Eraslan Boz H., Koçoğlu K., Akkoyun M., Tüfekci I. Y., Ekin M., Akdal G.

Brain and Behavior, vol.13, no.11, 2023 (SCI-Expanded) identifier identifier

  • Publication Type: Article / Article
  • Volume: 13 Issue: 11
  • Publication Date: 2023
  • Doi Number: 10.1002/brb3.3232
  • Journal Name: Brain and Behavior
  • Journal Indexes: Science Citation Index Expanded (SCI-EXPANDED), Scopus, Academic Search Premier, EMBASE, MEDLINE, Directory of Open Access Journals
  • Keywords: Alzheimer's disease, amnestic mild cognitive impairment, eye movements, face processing, visual difficulties
  • Dokuz Eylül University Affiliated: Yes


Background: Alzheimer’s disease (AD) neuropathology affects the brain regions responsible for visuospatial skills.

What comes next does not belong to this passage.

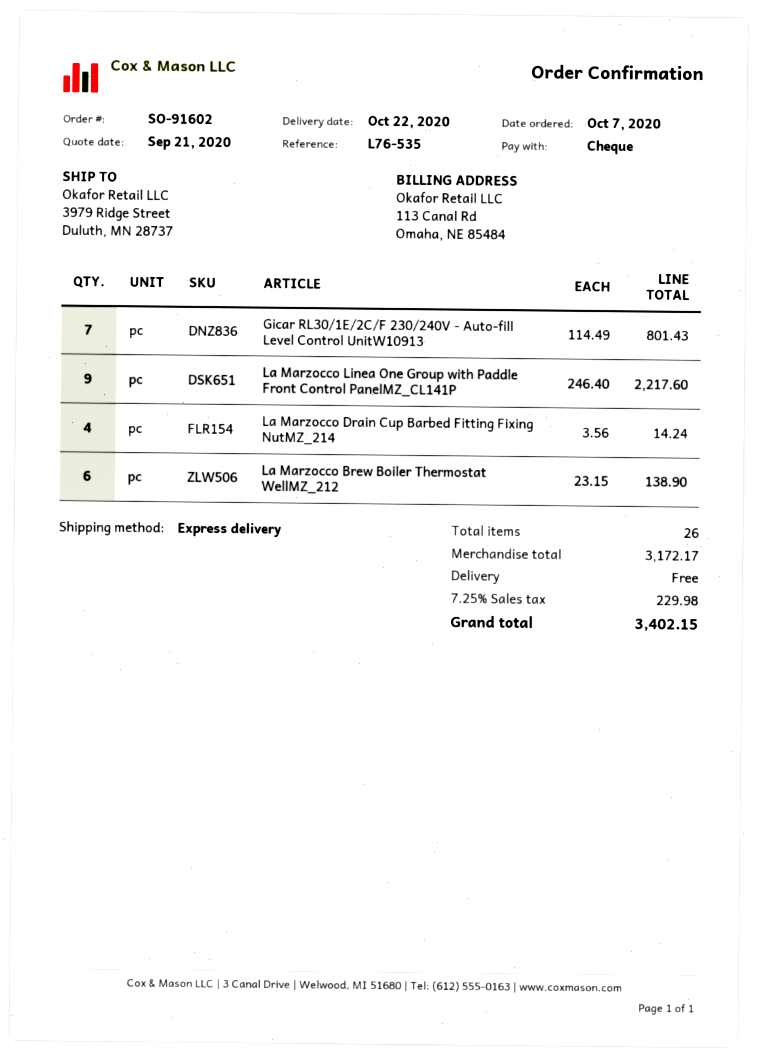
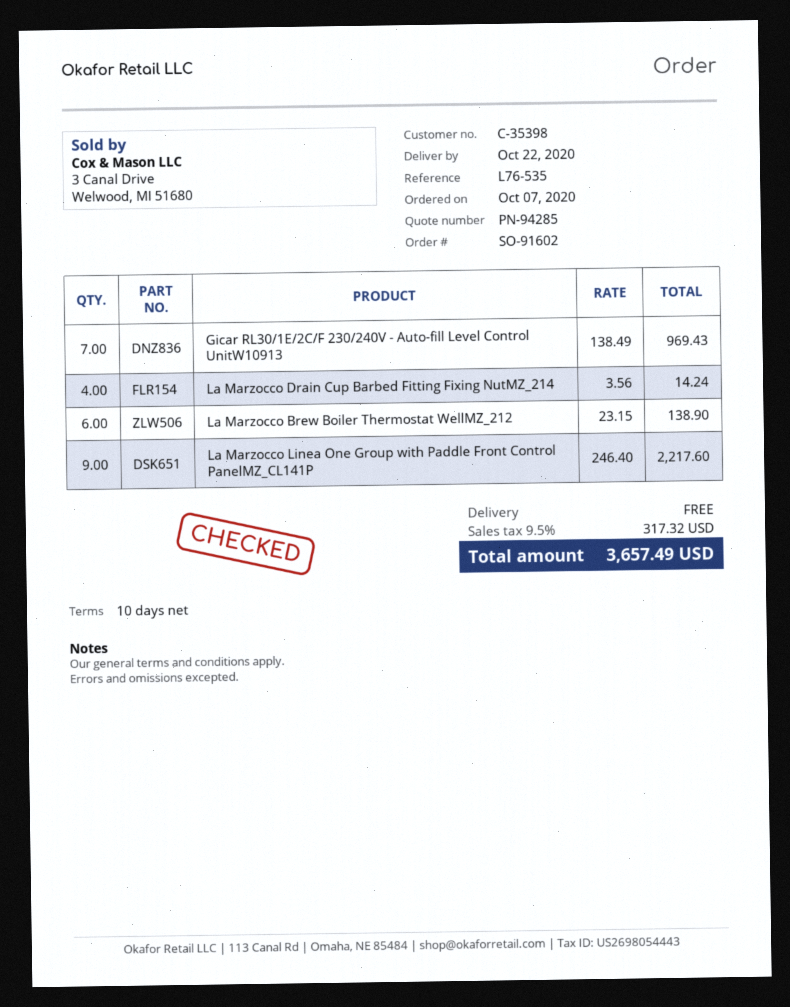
Gicar RL30/1E/2C/F 230/240V - Auto-fill Level Control UnitW10913: 7 x 114.49 = 801.43 -> 7 x 138.49 = 969.43
tax: 7.25% = 229.98 -> 9.5% = 317.32
total: 3402.15 -> 3657.49

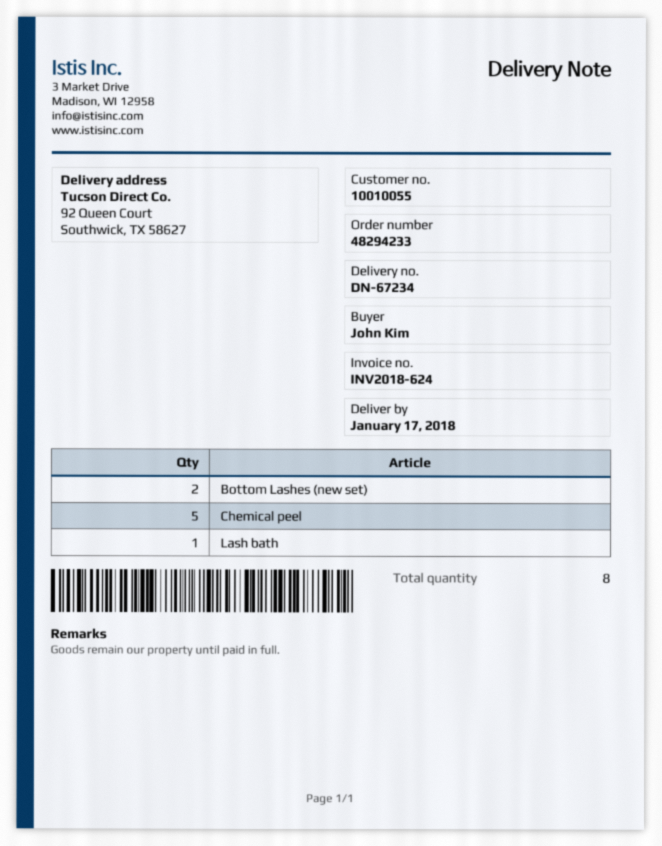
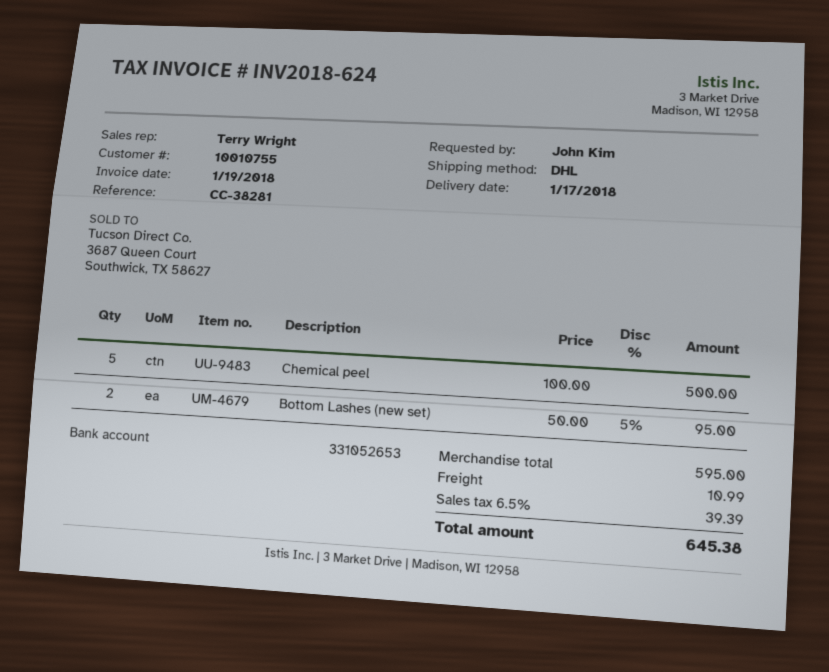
customer number: 10010055 -> 10010755
Lash bath: 1 -> none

Accumulating evidence points to visual difficulties involving face processing in AD and amnestic mild cognitive impairment (aMCI). No study has so far examined eye movement patterns when viewing faces with neutral expressions in patients with AD. Aim: The objective of this study aimed to examine the eye movements of patients with early-stage AD, aMCI, and healthy controls (HC) during viewing face images. Materials&Methods: Thirty-one AD, 37 aMCI, and 33 HC were included in the study. Eye movements in facial stimuli were recorded with the EyeLink 1000 Plus eye-tracker. Results: Our findings showed that AD patients looked less at the eye area of interest than the nose and mouth areas of interest compared to aMCI and HC. Regardless of the group, all participants looked at the eye and nose areas of interest more and longer in the mouth area of interest. In addition, the first fixation duration to the eye area of interest of all participants was shorter than that of the nose and mouth. Discussion: Consistent with our study, studies in healthy adults revealed eye movement patterns that focused more on the eyes and nose. AD patients are unable to pay attention to the salient parts of faces, tending to focus instead on the non-informative parts. Conclusion: Our study is the first to reveal eye movement differences in face processing in AD.